Transfer for Consideration (Sale):
- Time Test: Income from the sale of a share in a Czech s.r.o. (LLC) is exempt from income tax if at least 5 years have passed between acquisition and sale.
- Taxation: If you do not meet the time test, the profit (selling price minus acquisition price) is subject to taxation. The personal income tax rate in the Czech Republic is 15% or 23%.
- Valuation: In the case of a sale between related parties (e.g., a father selling to a son), the price should correspond to the usual market price. If the price is lower or higher without economic justification, the Czech Financial Administration may assess tax on the difference.
MicroFAQ: Tax questions during transfer
1. If I gift a share to my daughter, does she pay tax?
No, gratuitous income from a parent is exempt from income tax under Czech legislation. If the share has a value higher than CZK 5 million, the daughter must file a notification with the tax office.
2. I am selling a share after 3 years. Do I pay tax?
Yes, if you do not meet the 5-year time test for exemption, you must tax the profit.
3. How is the price determined for tax purposes?

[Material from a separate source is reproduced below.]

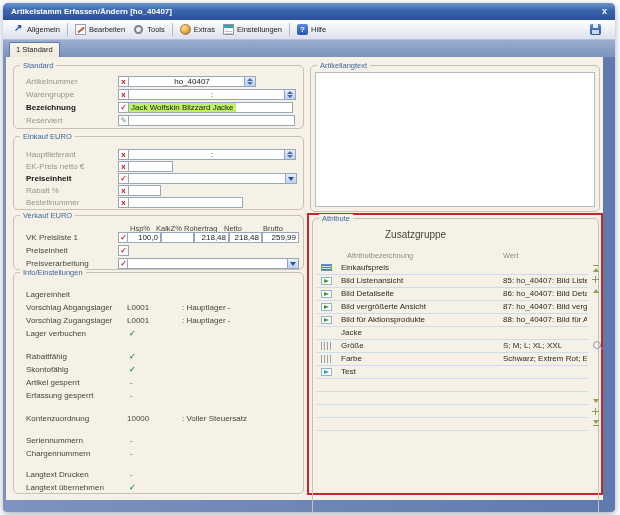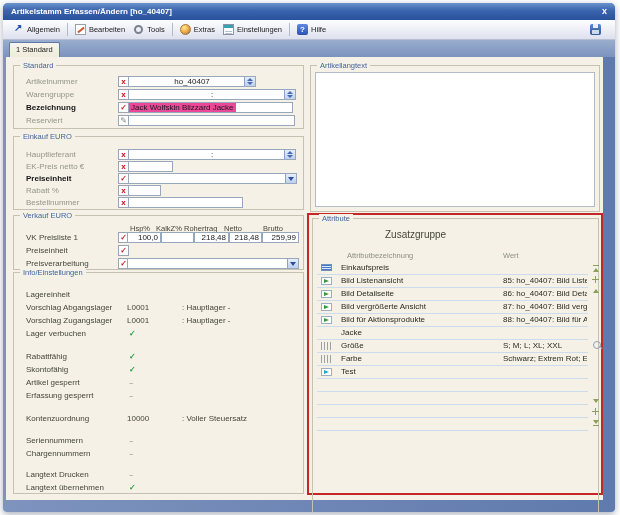"Standard" .grp { border-radius: 0 -> 5px }
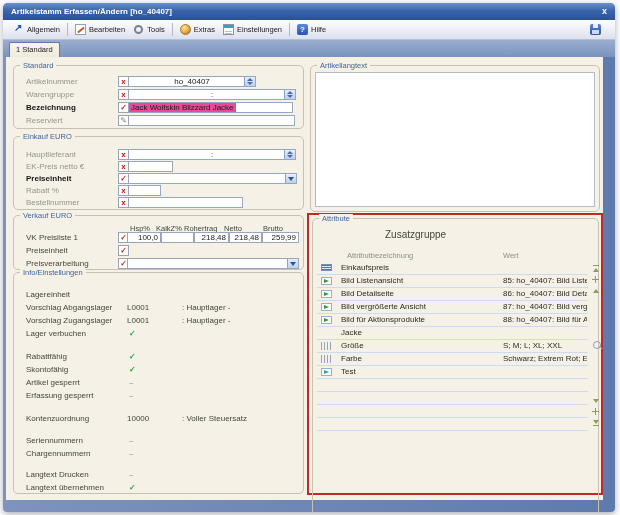"Jack Wolfskin Blizzard Jacke" .fval.selected { background: #ec4899 -> #bef264 }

For a sale between unrelated parties, it is the contract price. For related parties and specific situations, the tax office may examine the usual (market) price, often supported by an expert appraisal.
Key risks during transfer – what truly threatens you
Transferring a share in a Czech s.r.o. to a spouse or children may seem simple, but in practice, it carries risks that must be addressed.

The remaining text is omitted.